Лист в музыке отдавал дань своему венгерскому наследию, хотя скорее артистически, чем аутентично, как это будут делать более поздние композиторы, такие как Дворжак и Барток. Мендельсон совместил народные мотивы с национальными акцентами в головокружительные итальянские тарантеллы и задумчивые венецианские песни гондольеров в трехдольном метре. В области литературных предпочтений Феликса и Фанни Мендельсон, а также Шумана привлекала «Песнь о нибелунгах» с ее обширным оперным потенциалом, а Клара и Лист были среди многих композиторов, положивших на музыку «Лорелею» Гейне, сестру вагнеровских Дочерей Рейна. Их современниками и иногда знакомыми были фольклористы, такие как Ханс Кристиан Андерсен и братья Гримм. Шекспир в платье XIX века продолжал волновать умы: например, Шуман, что, возможно, неудивительно, ощущал музыкальное сродство с неуравновешенным Гамлетом. Гете, обожаемый друг юности Мендельсона, подарил романтической музыке одного из наиболее эффектных и популярных персонажей, бросившего вызов универсуму Фауста.
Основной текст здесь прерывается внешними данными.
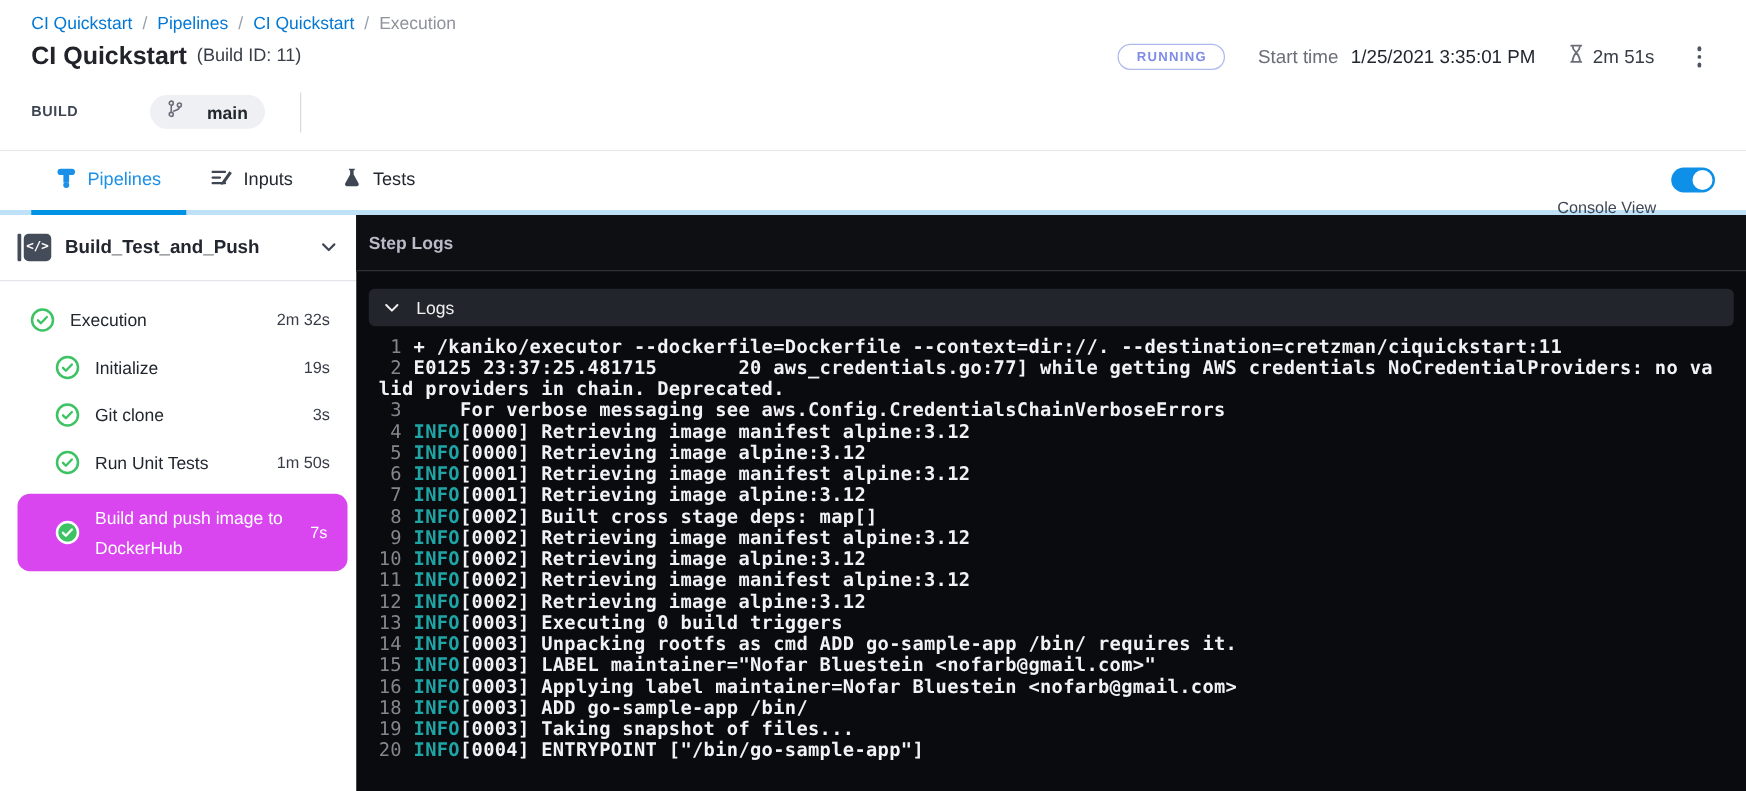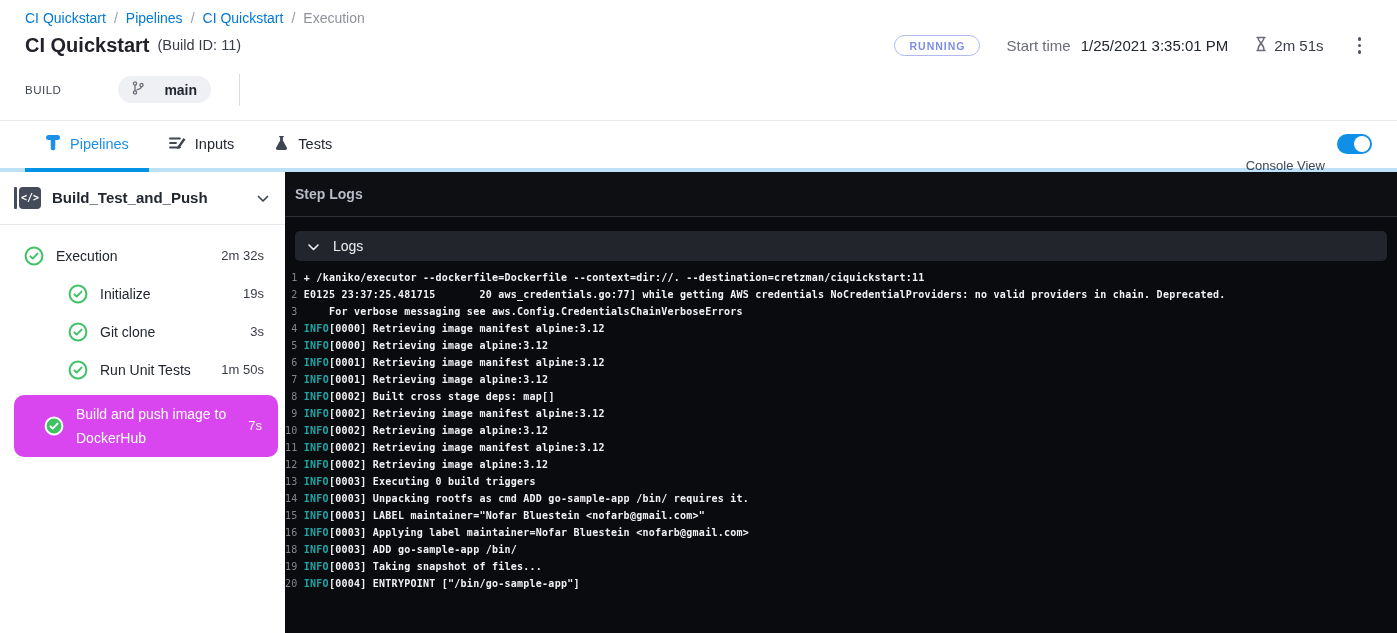"BUILD" .build-label { font-weight: normal -> bold }
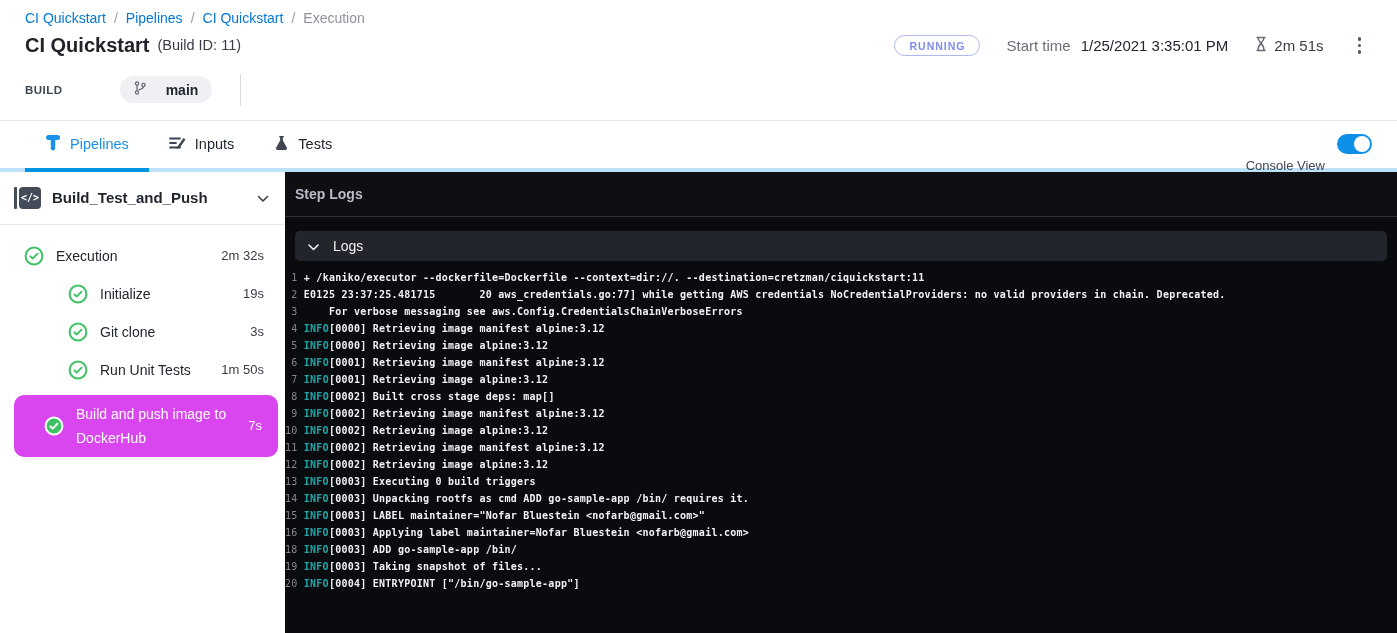"1 + /kaniko/executor" .log-lines { font-size: 10px -> 15px; padding: 8px 0 -> 8px 18px }
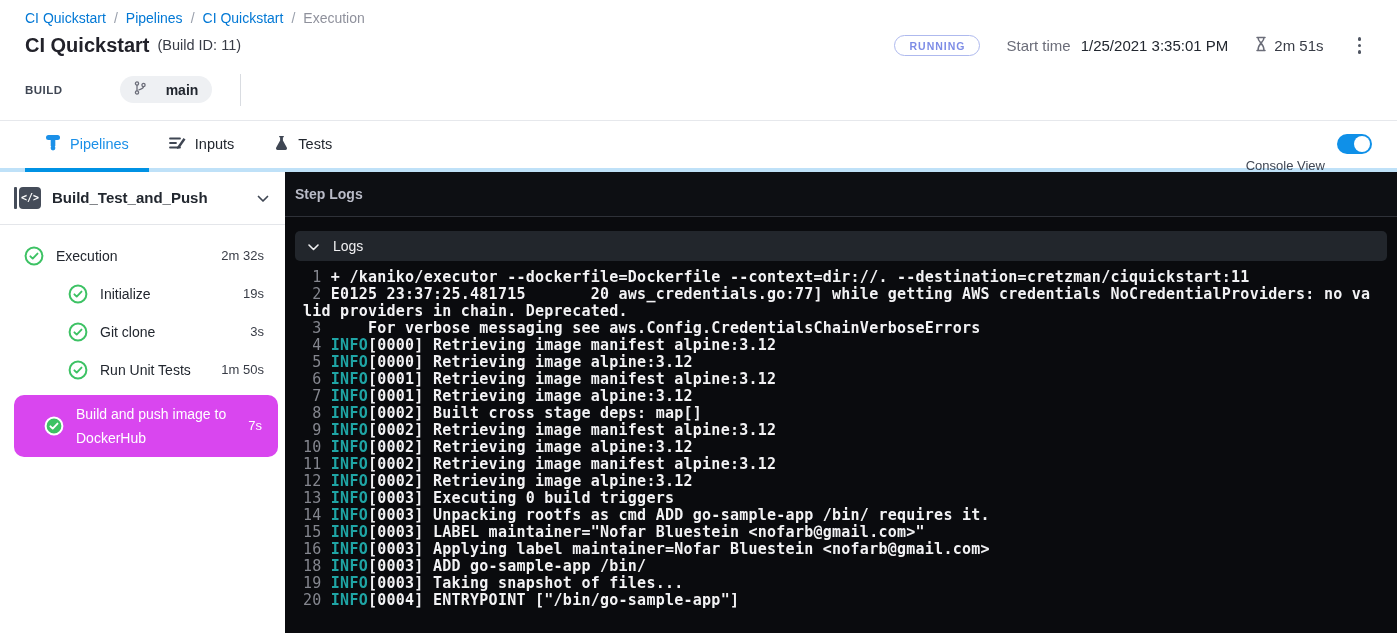"Initialize" .step.child { padding-left: 68px -> 44px }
Шуман любил читать стихи группы поэтов, наиболее близких по духу и биографиям к его кругу, – Байрона, Шелли и английских романтиков.
Музыкальные плоды этого плодородного источника были чрезвычайно разными. Мендельсон, романтик-классицист, был мастером быстрых, легких, невесомых скерцо (например, третья часть Октета и скерцо из музыки к «Сну в летнюю ночь»). Шопен был первым и лучшим поэтом фортепиано (у него нет ни единого сочинения, где бы оно отсутствовало), тогда как Лист прожил достаточно долго, чтобы оказать влияние на дивный новый мир гармонии и формы. Симфонии Шумана только сейчас начинают избавляться от репутации сочинений, где есть масса прекрасных моментов, которые кто-то другой уже сочинил немного лучше: его лучшая музыка – это миниатюры болезненной нежности, как, например, те, что порхают в его песенном цикле 1840 года «Любовь поэта» между Флорестаном и Эвзебием подобно облакам на солнце: в них чрезвычайно оригинально используются протяженные фортепианные фразы, мелодия в правой руке намеренно начинается впереди тактовой доли, а аккомпанемент ведется неуловимыми аккордами, которые меняются, однако не все и не всегда одновременно с голосом, что создает странный, мерцающий эффект подвижной гармонии. Такого рода чудесные вещи можно найти во всей его музыке – нежное мелодичное томление в начале «Юморески» и странную изящность, с которой начинается и заканчивается «Любовь поэта».